Члены Клуба «Калем» начали встречаться каждую неделю по четвергам, хотя потом перенесли собрание на среду, потому что у Лонга были поздние занятия в университете. Как раз после одного из таких вечеров Лавкрафт принялся усердно, пусть и бессистемно, исследовать старинные места Нью-Йорка. В четверг 21 августа «банда» собиралась у Кирка на 106-й улице. Они засиделись до 1:30 ночи и затем пошли пешком по Бродвею, расходясь кто к подземным, кто к надземным линиям метро, чтобы разъехаться по домам. В итоге остались только Кирк и Лавкрафт: они двинулись дальше по Восьмой авеню через Челси к Гринвич-Виллидж, рассматривая колониальные строения или то, что от них еще оставалось, на Гроув-Корт, Пэтчин и Миллиган-плейс, Минетта-лейн и других улицах.
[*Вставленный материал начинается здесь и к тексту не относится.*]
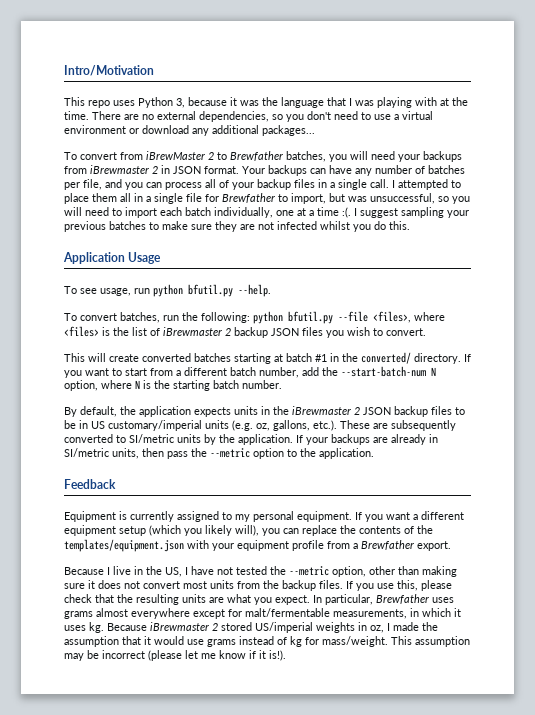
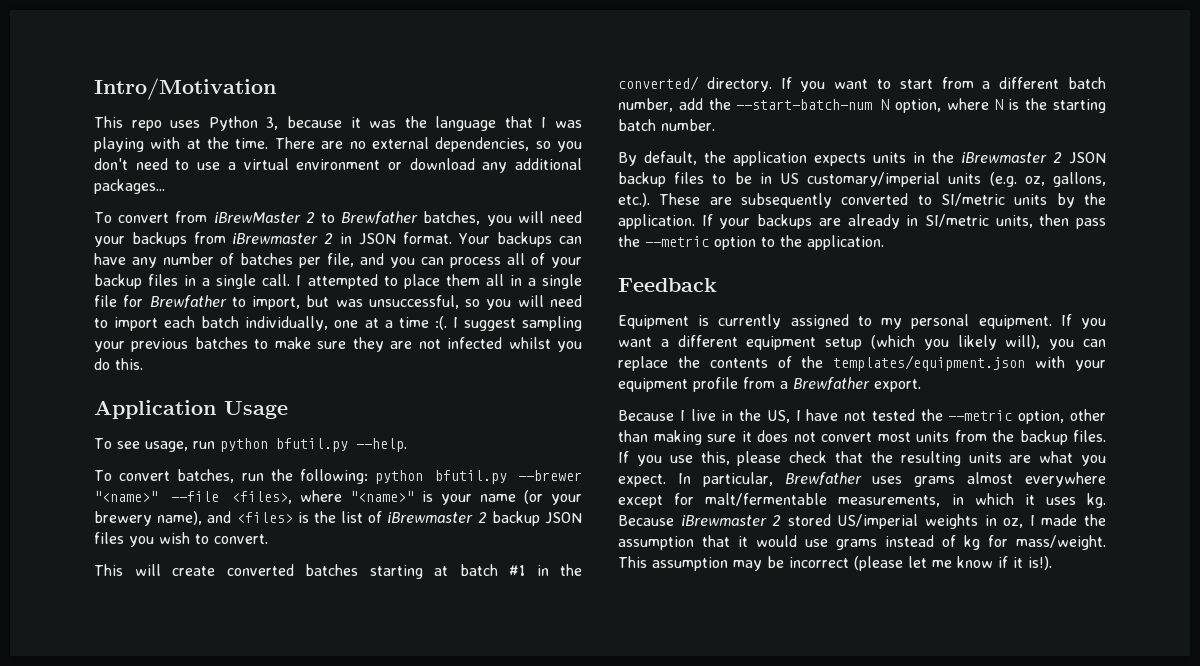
(333, 317) none -> [518,470,582,481] [94,491,158,502] --brewer "<name>"
(445, 316) none -> [349,490,582,505] [94,511,232,526] "<name>" is your name (or your brewery name), and

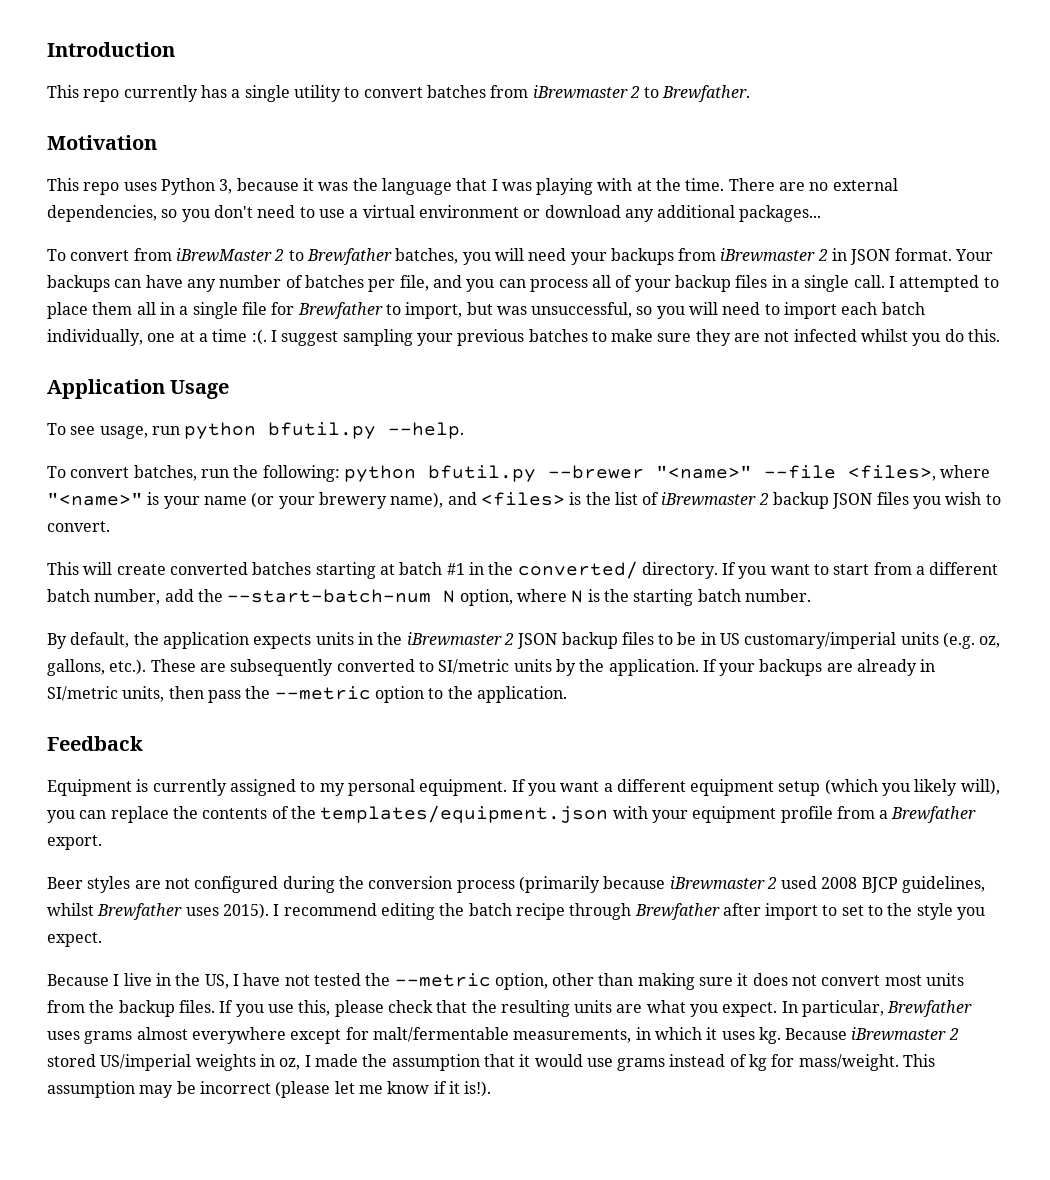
[94,78,276,100] Intro/Motivation -> [47,42,175,57] [47,85,751,102] [47,135,157,150] Introduction // This repo currently has a single utility to convert batches from iBrewmaster 2 to Brewfather. // Motivation
(921, 385) none -> [47,876,986,893] [47,903,986,920] [47,932,102,947] // Beer styles are not configured during the conversion process (primarily because iBrewmaster 2 used 2008 BJCP guidelines, whilst Brewfather uses 2015). I recommend editing the batch recipe through Brewfather after import to set to the style you expect.

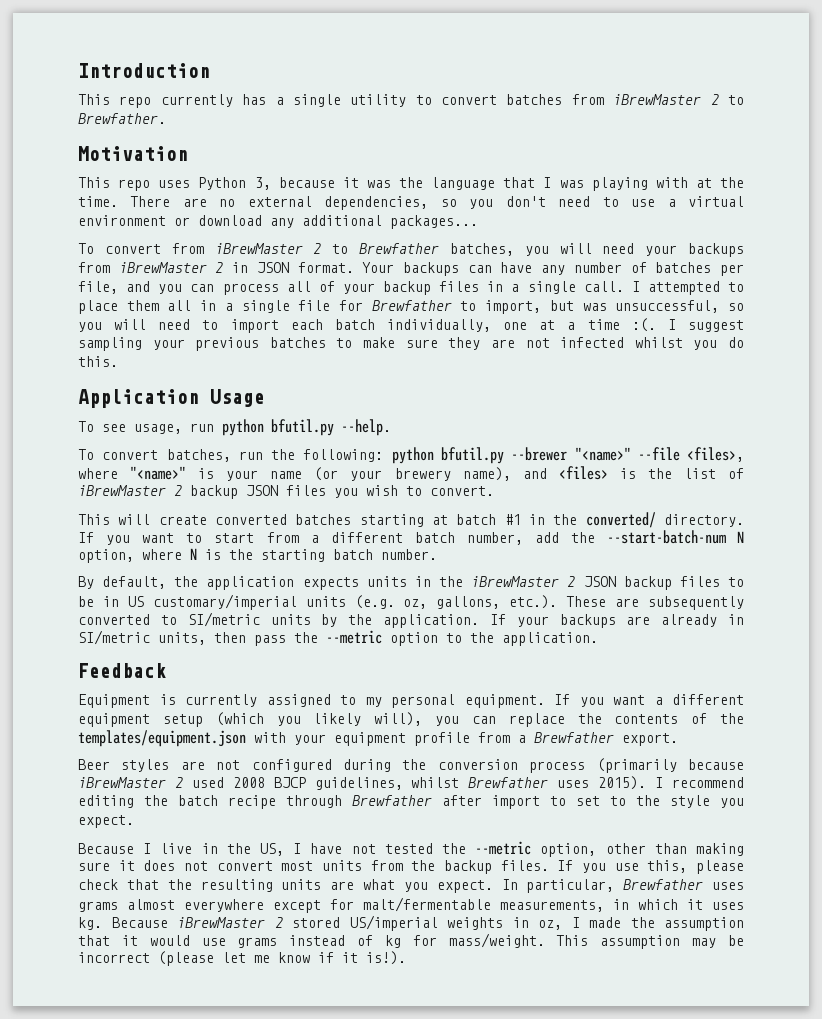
[532,85,628,99] iBrewmaster -> [613,94,702,105] iBrewMaster
[720,248,816,262] iBrewmaster -> [118,262,207,273] iBrewMaster
[661,492,757,506] iBrewmaster -> [78,485,166,496] iBrewMaster
[406,632,502,646] iBrewmaster -> [471,576,560,587] iBrewMaster
[669,876,765,890] iBrewmaster -> [78,777,166,788] iBrewMaster
[851,1027,947,1041] iBrewmaster -> [177,917,265,928] iBrewMaster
Вскоре настали «зловещие часы перед рассветом, когда пробуждающийся мир населяют только кошки, преступники, астрономы и любители старины!»[1202]. Кирк и Лавкрафт пошли дальше по «колониальным просторам» Варик-стрит и Чарлтон-стрит (сейчас от них мало что сохранилось) к Ратуше Нью-Йорка. За свою прогулку они преодолели не менее семи-восьми миль. И наконец разошлись около 8 утра, Лавкрафт вернулся домой к 9 часам. (Вот вам и трогательное желание возвращаться пораньше, чтобы лечь спать вместе с Соней. Ранее после одной из подобных ночных экскурсий с Кляйнером и Лидсом он пришел домой в 5 утра, и, «успешно избежав традиционных супружеских нападок с утюгами и скалками, отдался Гипносу, повелителю снов»[1203]. Полагаю, о нападках он высказывался не буквально, а просто для красного словца.)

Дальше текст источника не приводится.